Mother and daughter go on the run in Nazi-occupied Hungary, then endure the Russian occupation.
It would be difficult to conceive of Katin’s debut as anything but a graphic novel, given the strength of its visuals, but a straight-text approach might have been wiser. Her story is obviously dramatic. In Budapest circa 1944, when Miriam is a young girl, her mother, Esther, decides to avoid the impending Nazi roundup of Jews by faking their deaths and escaping to the countryside with forged papers. But things hardly improve outside the city, where villagers treat them no better in their new identities, taking their dark features to mean they’re gypsies. To make matters worse, a Nazi officer quickly figures out the Katins’ secret and uses it as a means of prying sexual favors from Esther. Hard circumstances turn desperate once the Red Army sweeps through, exhibiting the morals of drunken Vikings; Esther joins the starving, freezing villagers as they take clothes off soldiers’ corpses. She does her best to conceal all these horrific events from little Miriam, though the best she can manage is to induce a sort of baffled confusion.

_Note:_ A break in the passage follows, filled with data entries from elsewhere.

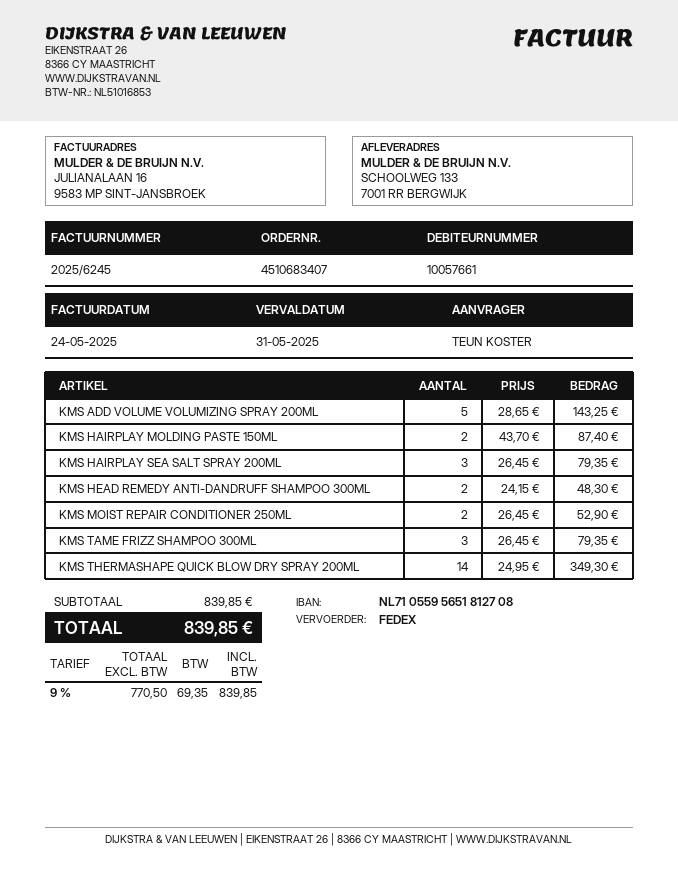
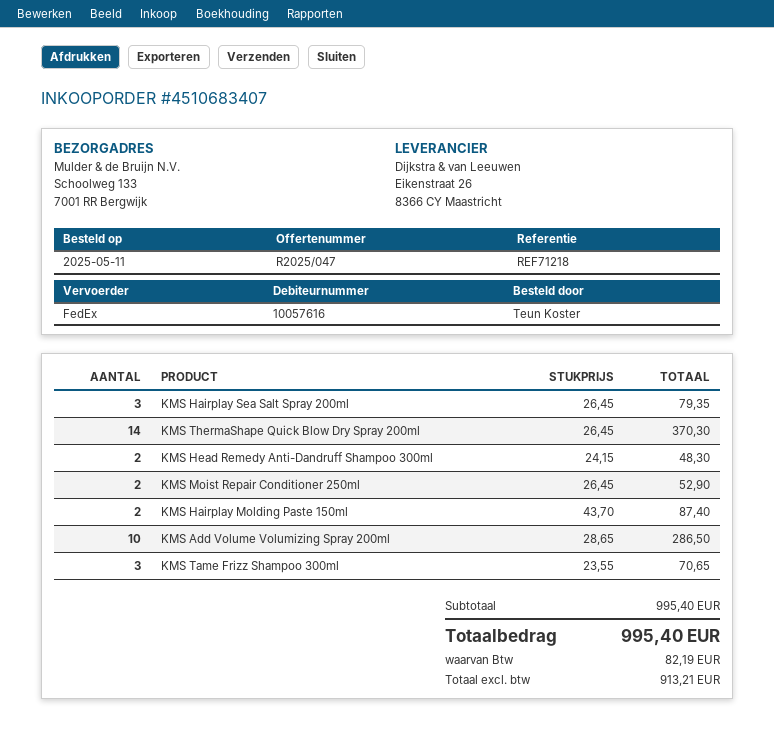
customer number: 10057661 -> 10057616
KMS ADD VOLUME VOLUMIZING SPRAY 200ML: 5 x 28.65 = 143.25 -> 10 x 28.65 = 286.50
KMS TAME FRIZZ SHAMPOO 300ML: 3 x 26.45 = 79.35 -> 3 x 23.55 = 70.65
KMS THERMASHAPE QUICK BLOW DRY SPRAY 200ML: 14 x 24.95 = 349.30 -> 14 x 26.45 = 370.30
subtotal: 839.85 -> 995.40
net: 770.50 -> 913.21
tax: 69.35 -> 82.19
total: 839.85 -> 995.40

Katin’s episodic approach conveys events with an admirable economy at times, but often just hurries the reader through situations that could have used more explanation or context. The artwork’s smeared, sketchy quality contributes to this sense of undue haste. It may be that Katin chose the graphic form because of her background (she was a graphic artist in Israel and a background designer for Disney and MTV) rather than because it was the best vehicle for her story. However, the author’s pain is difficult to ignore, regardless of the limitations of her approach and her sometimes melodramatic tone.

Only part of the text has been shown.